What lines of the data below hold the string "define"? Copy each one out.

Data supplied:
((

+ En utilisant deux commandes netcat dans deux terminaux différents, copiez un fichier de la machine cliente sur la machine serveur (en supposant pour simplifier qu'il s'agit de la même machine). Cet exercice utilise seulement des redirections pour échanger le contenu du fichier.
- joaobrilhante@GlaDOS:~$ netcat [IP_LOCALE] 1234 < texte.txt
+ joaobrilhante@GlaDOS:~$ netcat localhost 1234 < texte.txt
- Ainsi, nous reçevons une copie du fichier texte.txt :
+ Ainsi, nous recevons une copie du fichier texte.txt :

))
((

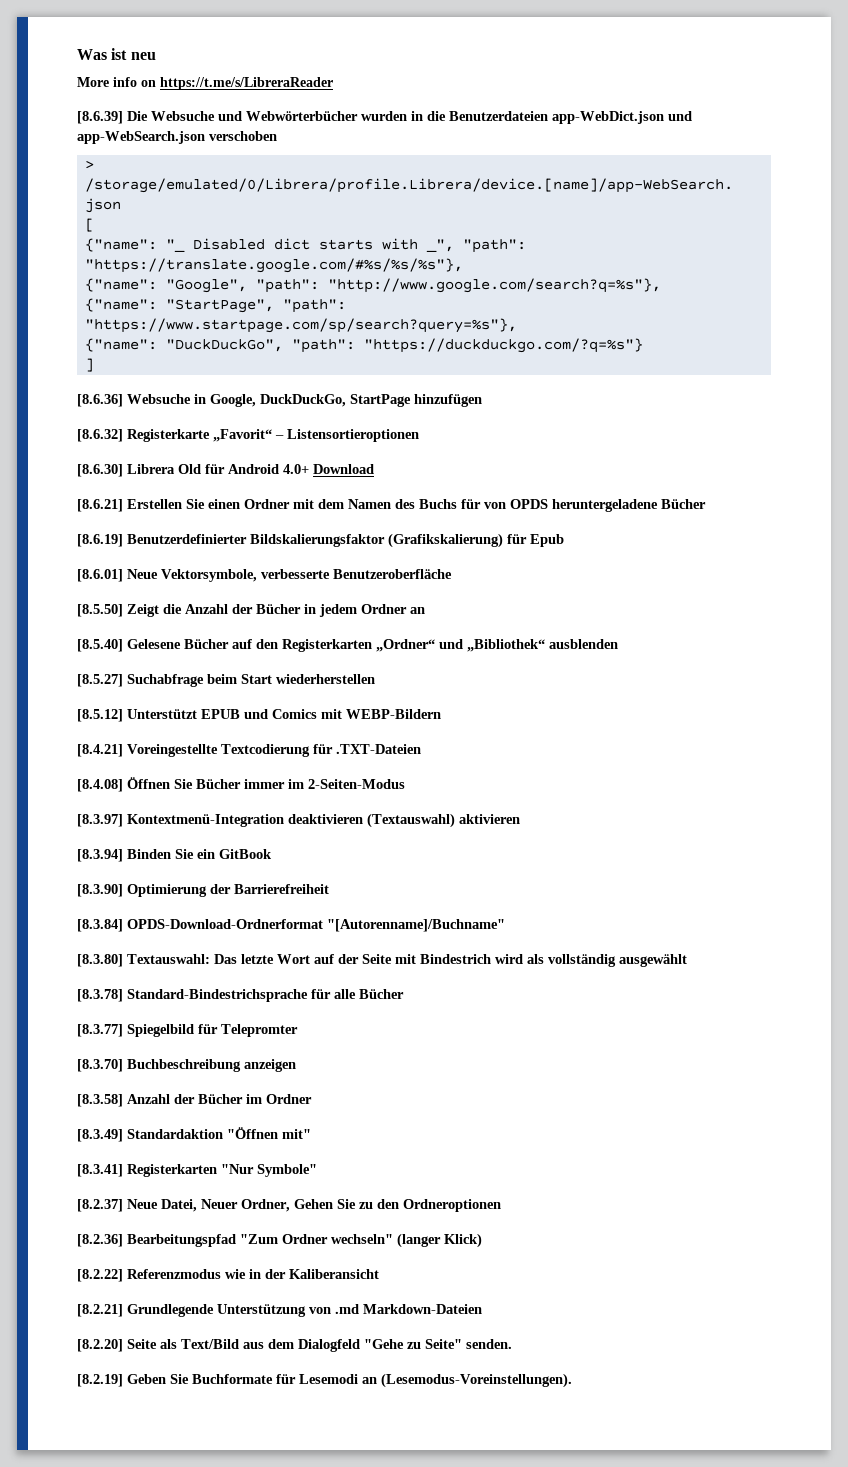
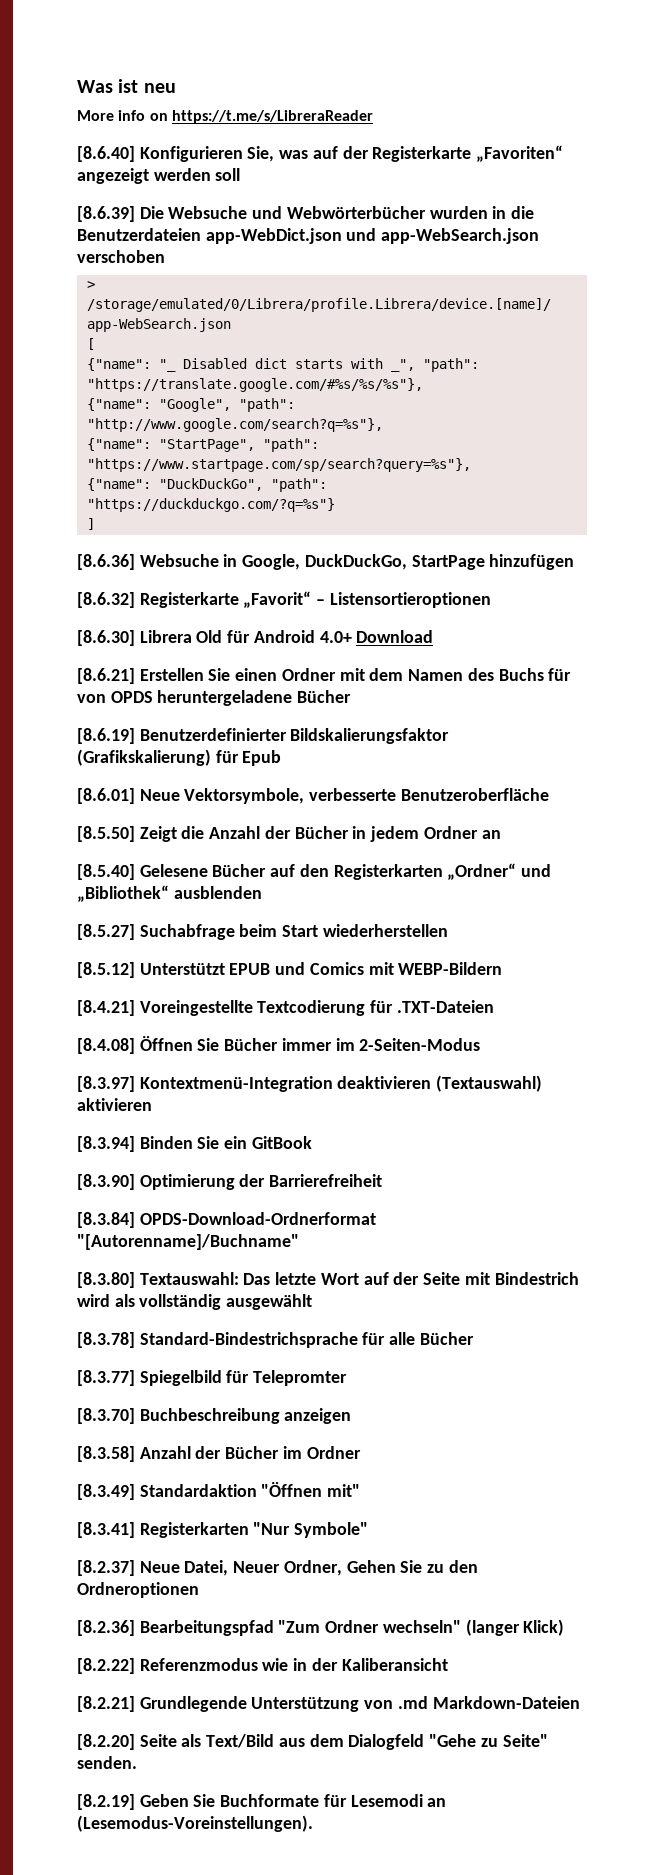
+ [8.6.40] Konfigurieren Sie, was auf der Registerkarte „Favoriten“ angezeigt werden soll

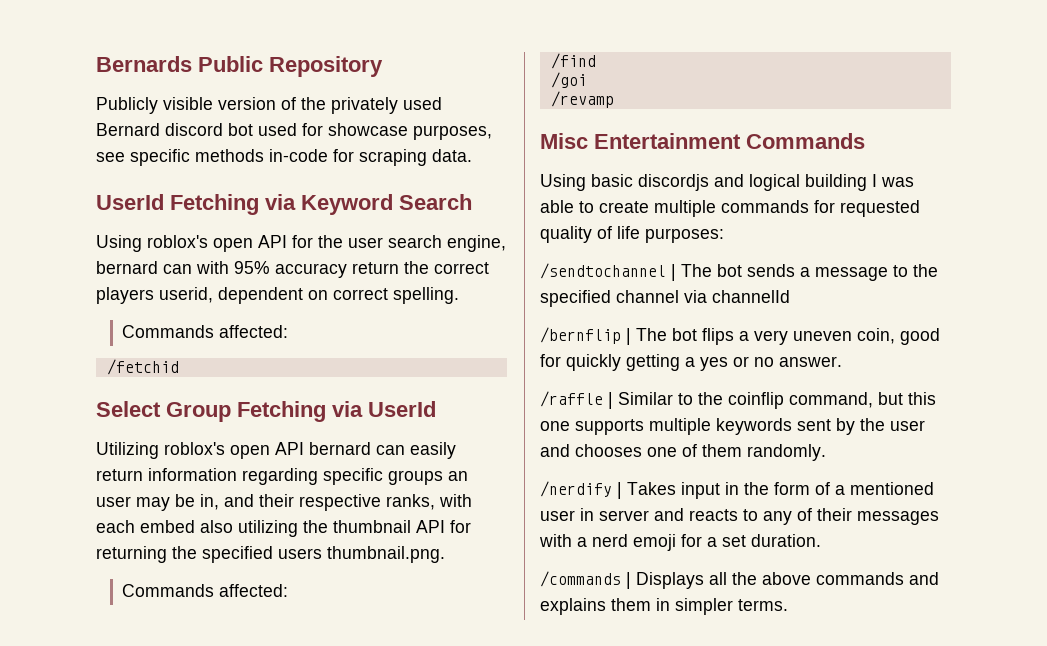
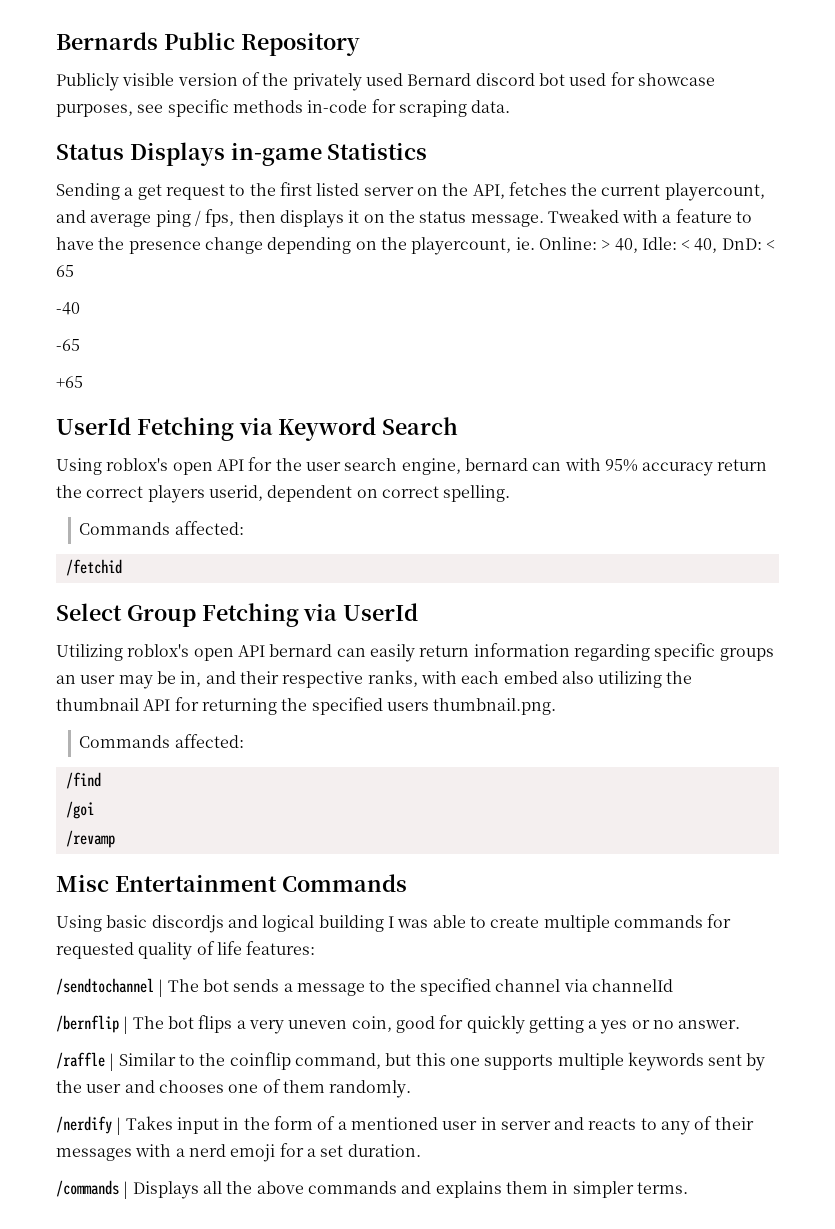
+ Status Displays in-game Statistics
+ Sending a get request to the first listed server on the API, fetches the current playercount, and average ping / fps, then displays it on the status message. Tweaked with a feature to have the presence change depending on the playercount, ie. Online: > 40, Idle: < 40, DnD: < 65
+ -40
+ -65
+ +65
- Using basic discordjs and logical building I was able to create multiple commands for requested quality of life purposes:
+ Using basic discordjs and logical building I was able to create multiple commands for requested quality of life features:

))
((

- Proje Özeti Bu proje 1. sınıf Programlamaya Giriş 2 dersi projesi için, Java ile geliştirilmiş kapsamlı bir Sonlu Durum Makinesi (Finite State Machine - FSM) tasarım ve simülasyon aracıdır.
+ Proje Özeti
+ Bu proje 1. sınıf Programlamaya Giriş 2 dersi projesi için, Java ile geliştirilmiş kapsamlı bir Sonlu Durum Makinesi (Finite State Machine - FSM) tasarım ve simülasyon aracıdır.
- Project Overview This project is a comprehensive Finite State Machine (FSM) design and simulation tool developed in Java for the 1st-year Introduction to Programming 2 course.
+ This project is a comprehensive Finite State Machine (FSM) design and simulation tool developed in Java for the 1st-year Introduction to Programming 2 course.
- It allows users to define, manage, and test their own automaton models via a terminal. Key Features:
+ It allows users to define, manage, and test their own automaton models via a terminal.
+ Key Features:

))

Task answer:
- It allows users to define, manage, and test their own automaton models via a terminal. Key Features:
+ It allows users to define, manage, and test their own automaton models via a terminal.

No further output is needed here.